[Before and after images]
· · · · ·
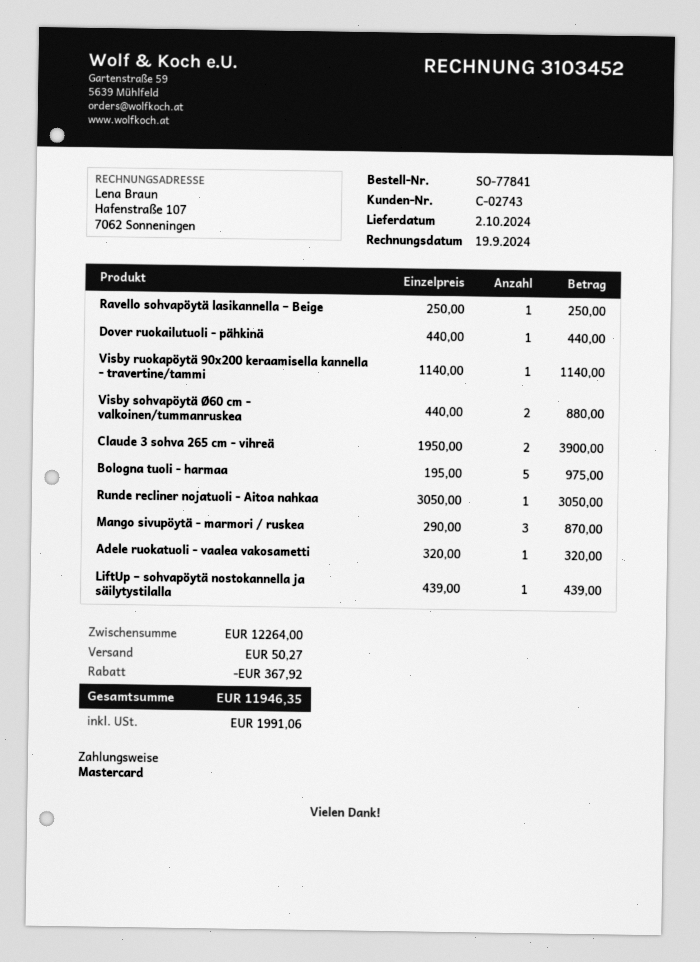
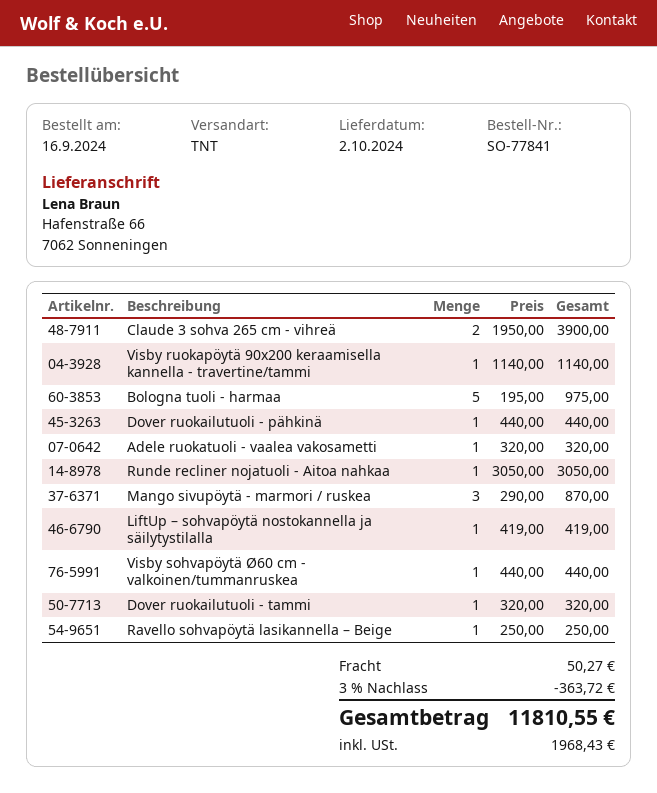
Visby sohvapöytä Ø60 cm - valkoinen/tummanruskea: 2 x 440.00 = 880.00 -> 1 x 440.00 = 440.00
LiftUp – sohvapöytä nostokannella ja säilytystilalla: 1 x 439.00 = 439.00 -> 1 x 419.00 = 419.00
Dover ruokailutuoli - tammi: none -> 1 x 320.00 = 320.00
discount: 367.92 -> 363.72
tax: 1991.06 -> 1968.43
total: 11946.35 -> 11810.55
· · · · ·
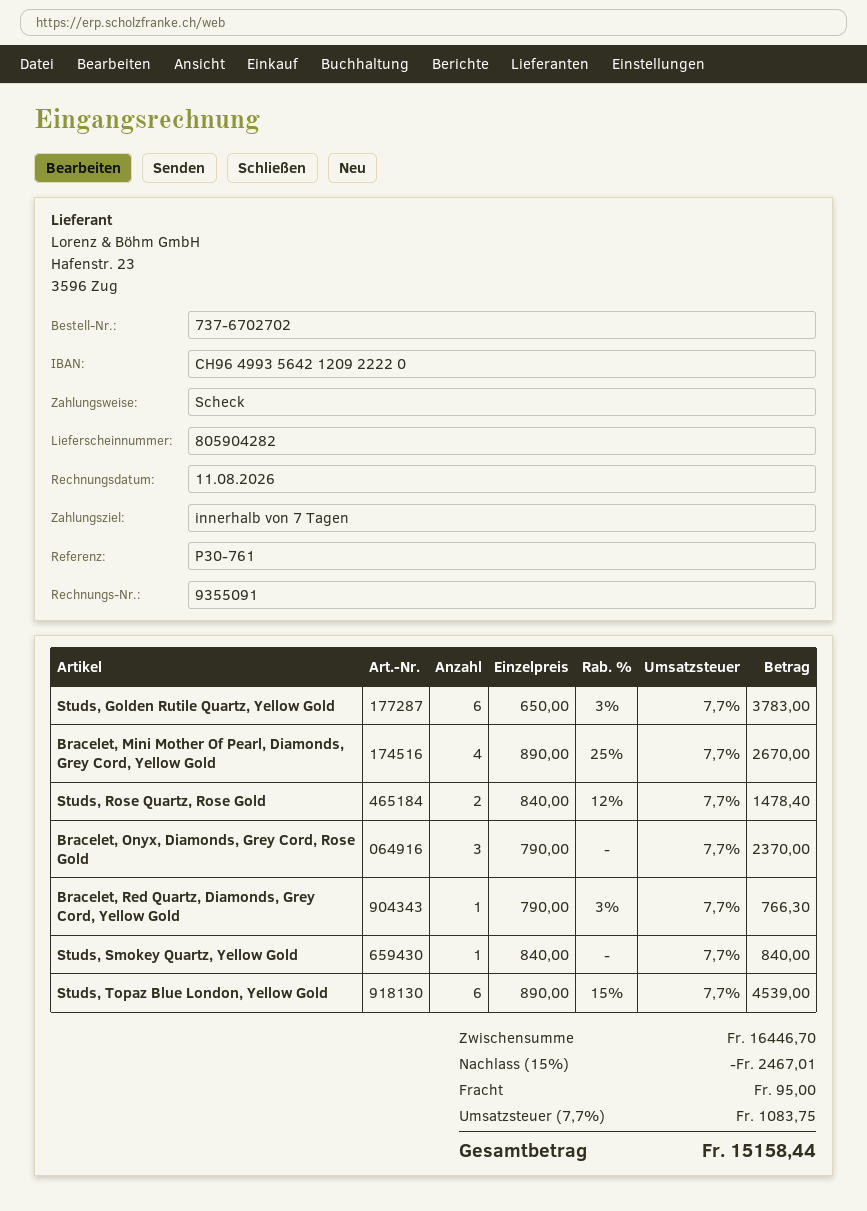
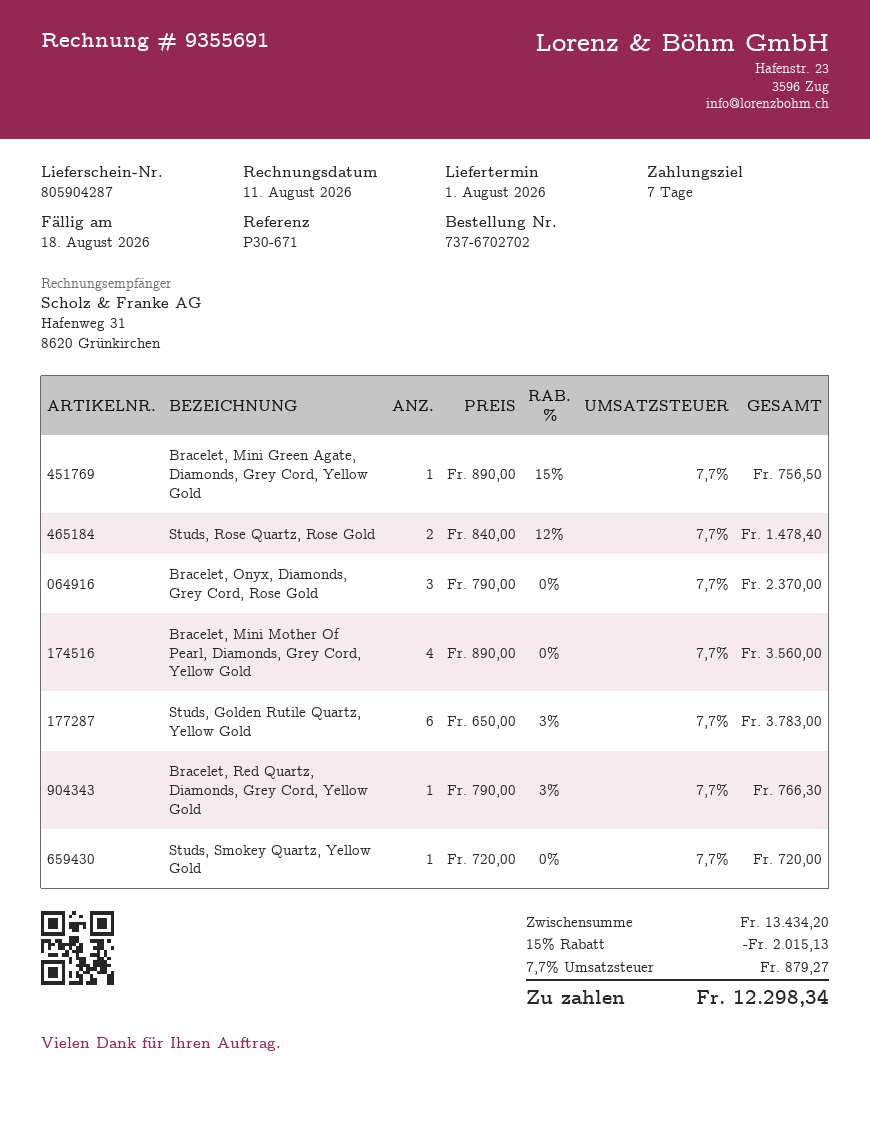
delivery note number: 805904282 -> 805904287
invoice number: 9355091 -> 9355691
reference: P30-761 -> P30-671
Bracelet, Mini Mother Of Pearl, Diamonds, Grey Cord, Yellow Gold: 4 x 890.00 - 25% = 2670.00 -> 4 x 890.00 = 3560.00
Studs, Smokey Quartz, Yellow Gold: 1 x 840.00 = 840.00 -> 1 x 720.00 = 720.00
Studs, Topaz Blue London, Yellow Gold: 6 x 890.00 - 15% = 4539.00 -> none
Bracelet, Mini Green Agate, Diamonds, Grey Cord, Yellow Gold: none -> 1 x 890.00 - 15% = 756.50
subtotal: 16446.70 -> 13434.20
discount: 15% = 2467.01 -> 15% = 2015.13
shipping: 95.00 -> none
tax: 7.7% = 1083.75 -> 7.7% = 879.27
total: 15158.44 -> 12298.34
· · · · ·
**WHAT IS NEEDED:**
List, from the entries above, every line in which the word "number" shows up.

**RESULT OF THE EXERCISE:**
delivery note number: 805904282 -> 805904287
invoice number: 9355091 -> 9355691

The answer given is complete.